Les premiers juges l'ont débouté de ce chef de demande en relevant que les conditions de l’article L. 650-1 du code de commerce n'étaient pas remplies en ce que la garantie est très en deçà du concours accordé, qu'il n'est pas prouvé de fraude ou d'immixtion caractérisée de Yamaha dans la gestion de la société Flash 73 et que, de plus, M. X., gérant fondateur et caution avertie, ne démontre pas que Yamaha disposait d'informations que lui-même ignorait.
Dans ses dernières écritures, M. X. ne critique pas le jugement de ce chef et ne vise plus l’article L.650-1 du code de commerce mais invoque la responsabilité de la société Yamaha à raison de pratiques discriminatoires tombant sous le coup des articles L. 420-1 et L. 442-16 du code de commerce.
Cependant, il n'apparaît pas que le cumul de cautions serait discriminatoire au sens des articles précités de sorte que la responsabilité de la société Yamaha ne peut être mise en œuvre sur ce fondement.
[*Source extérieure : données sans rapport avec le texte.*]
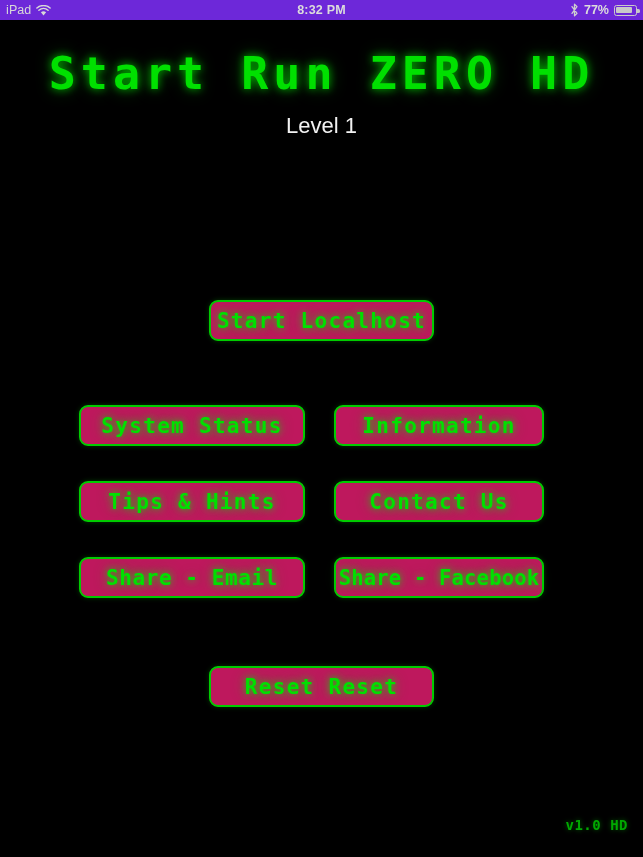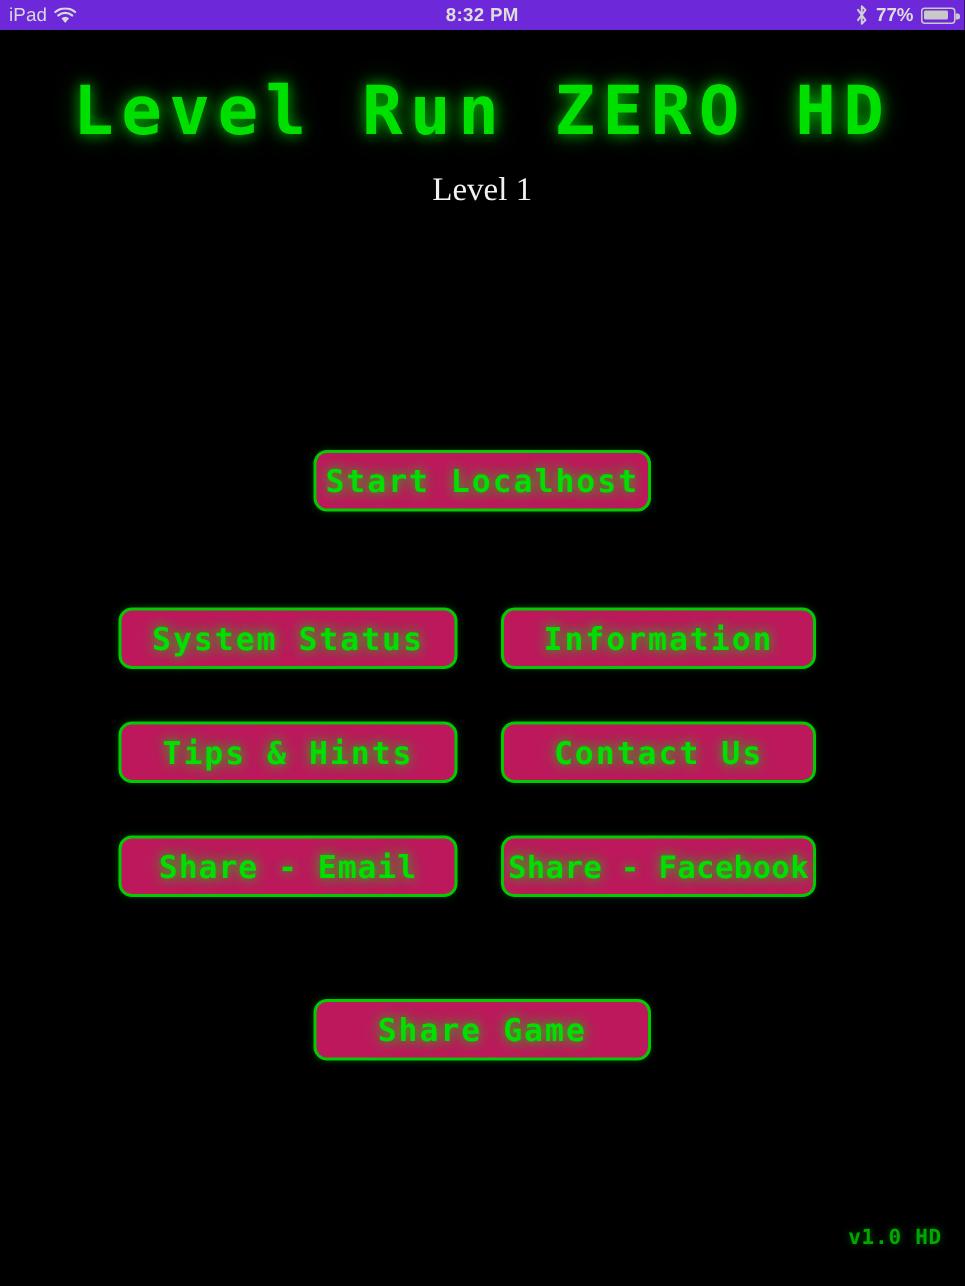--- a/index.html
+++ b/index.html
@@ -220,7 +220,7 @@
     </div>
   </div>
 
-  <div id="app-title">Level Run ZERO HD</div>
+  <div id="app-title">Start Run ZERO HD</div>
   <div id="level-label">Level 1</div>
 
   <div class="btn" id="btn-start-localhost">Start Localhost</div>

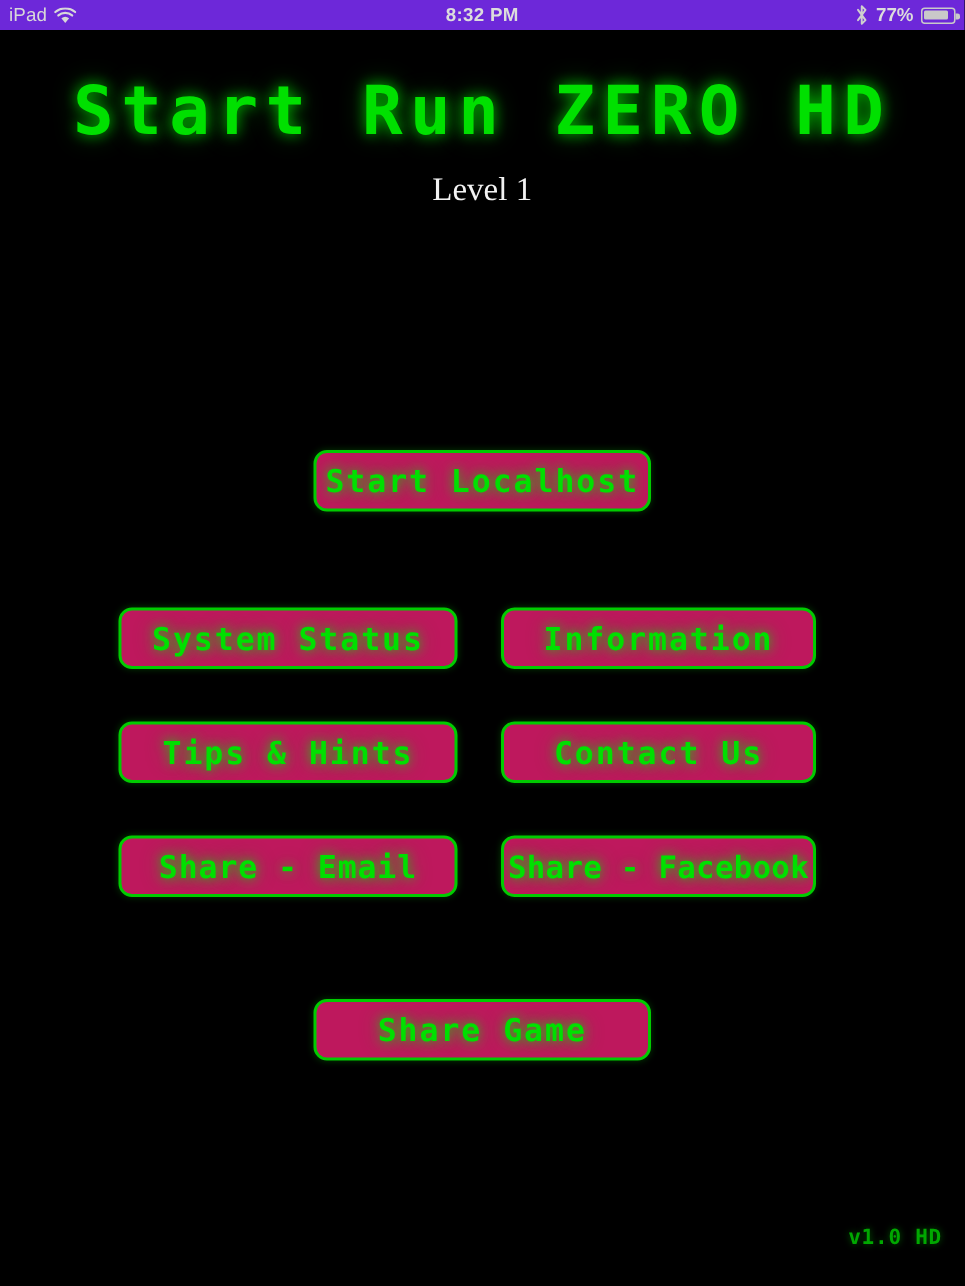--- a/index.html
+++ b/index.html
@@ -122,7 +122,7 @@
     left: 0;
     width: 643px;
     text-align: center;
-    font-family: Liberation Serif, serif;
+    font-family: Liberation Sans, sans-serif;
     font-size: 22px;
     color: #f2f2f2;
     line-height: 28px;

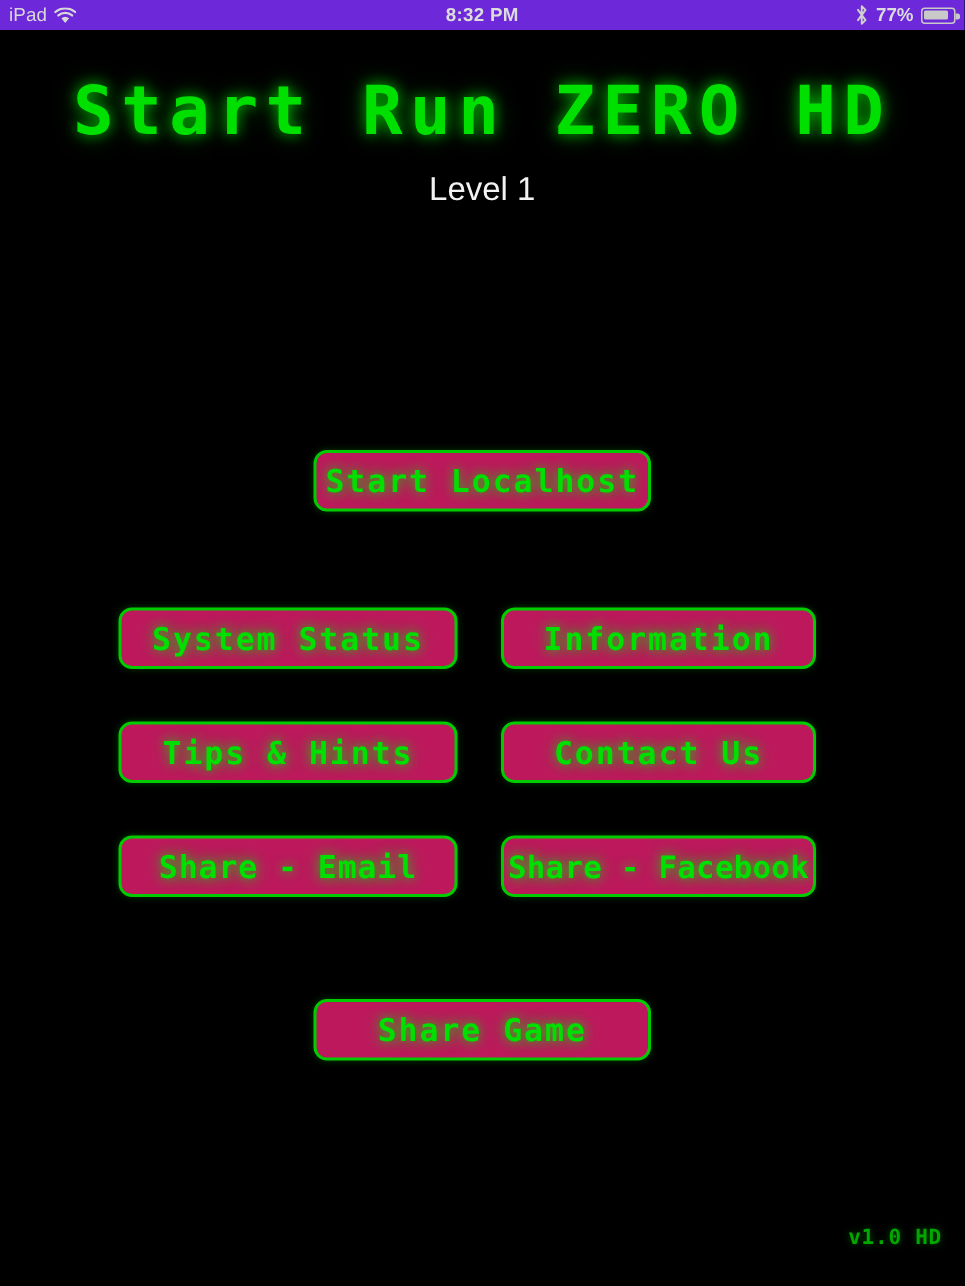--- a/index.html
+++ b/index.html
@@ -234,7 +234,7 @@
   <div class="btn btn-col-left row-3" id="btn-share-email">Share - Email</div>
   <div class="btn btn-col-right row-3" id="btn-share-facebook">Share - Facebook</div>
 
-  <div class="btn" id="btn-reset-game">Share Game</div>
+  <div class="btn" id="btn-reset-game">Reset Reset</div>
 
   <div id="version-label">v1.0 HD</div>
Le moyen, rejeté par les premiers juges, pris de la disproportion du cautionnement aux biens et revenus de la caution, n'est pas réitéré en cause d'appel.
Il convient, en conséquence, de confirmer le jugement en ce qu'il a condamné M. X. à payer à la société Yamaha la somme de 45.735 euros outre intérêts capitalisés.
- Sur l’article 700 du code de procédure civile :
L'équité commande de confirmer les dispositions du jugement et, y ajoutant, de condamner M. X. à payer à la société Yamaha la somme de 2 000 euros pour ses frais exposés en appel.
Partie perdante, M. X. supportera les dépens sans pouvoir prétendre à l'indemnisation de ses propres frais.
DISPOSITIF (décision proprement dite) (N.B. : mention ne figurant pas sur l’original)
PAR CES MOTIFS :
Confirme le jugement en toutes ses dispositions,
Y ajoutant
Condamne M. X. à payer à la société Yamaha Motor la somme de 2.000 euros en application de l’article 700 du code de procédure civile.
Rejette toute autre demande,
Condamne M. X. aux dépens d'appel qui pourront être recouvrés conformément aux dispositions de l’article 699 du code de procédure civile.